» **About this task**
Print only the line with "- Configura basic" and the lines after it, ending with the last line of the material, each exactly as it stands.

» **Source data**

◆ ◆ ◆

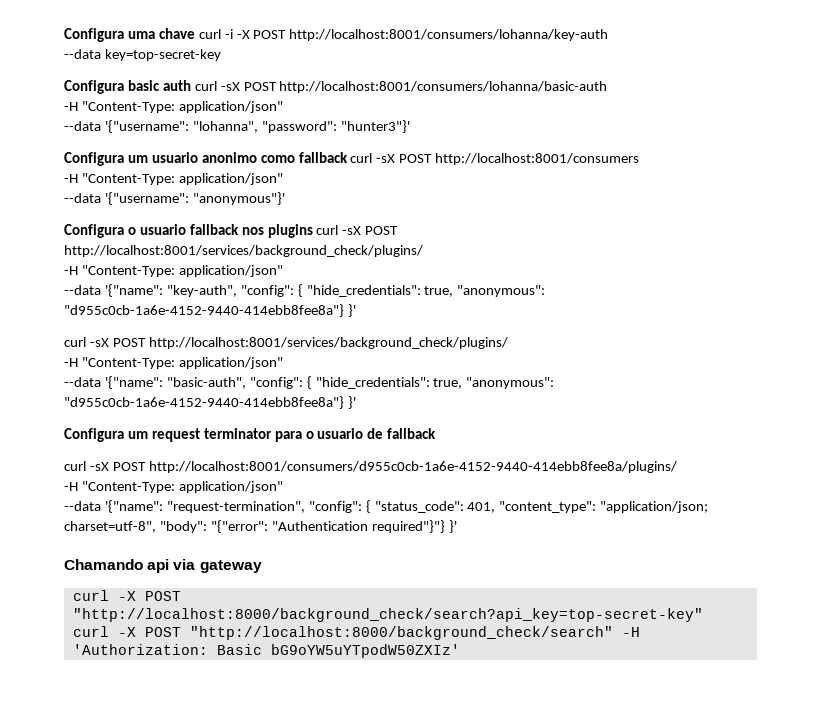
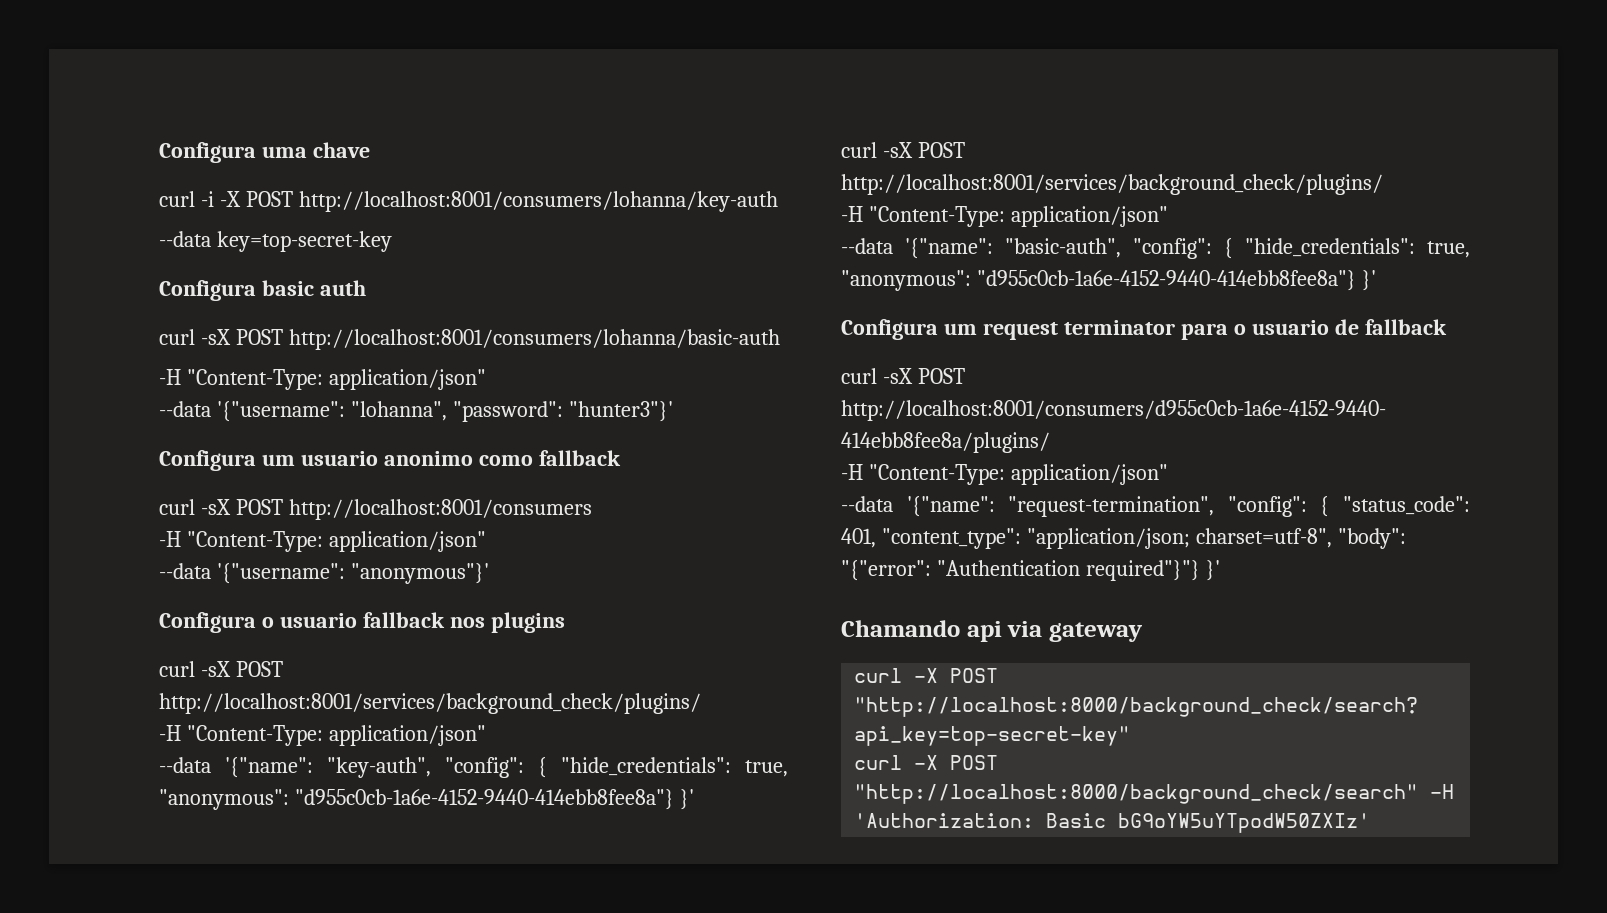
- Configura uma chave curl -i -X POST http://localhost:8001/consumers/lohanna/key-auth
+ Configura uma chave
+ curl -i -X POST http://localhost:8001/consumers/lohanna/key-auth
- Configura basic auth curl -sX POST http://localhost:8001/consumers/lohanna/basic-auth
+ Configura basic auth
+ curl -sX POST http://localhost:8001/consumers/lohanna/basic-auth
- Configura um usuario anonimo como fallback curl -sX POST http://localhost:8001/consumers
+ Configura um usuario anonimo como fallback
+ curl -sX POST http://localhost:8001/consumers
- Configura o usuario fallback nos plugins curl -sX POST http://localhost:8001/services/background_check/plugins/
+ Configura o usuario fallback nos plugins
+ curl -sX POST http://localhost:8001/services/background_check/plugins/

◆ ◆ ◆

» **Answer to the problem**
- Configura basic auth curl -sX POST http://localhost:8001/consumers/lohanna/basic-auth
+ Configura basic auth
+ curl -sX POST http://localhost:8001/consumers/lohanna/basic-auth
- Configura um usuario anonimo como fallback curl -sX POST http://localhost:8001/consumers
+ Configura um usuario anonimo como fallback
+ curl -sX POST http://localhost:8001/consumers
- Configura o usuario fallback nos plugins curl -sX POST http://localhost:8001/services/background_check/plugins/
+ Configura o usuario fallback nos plugins
+ curl -sX POST http://localhost:8001/services/background_check/plugins/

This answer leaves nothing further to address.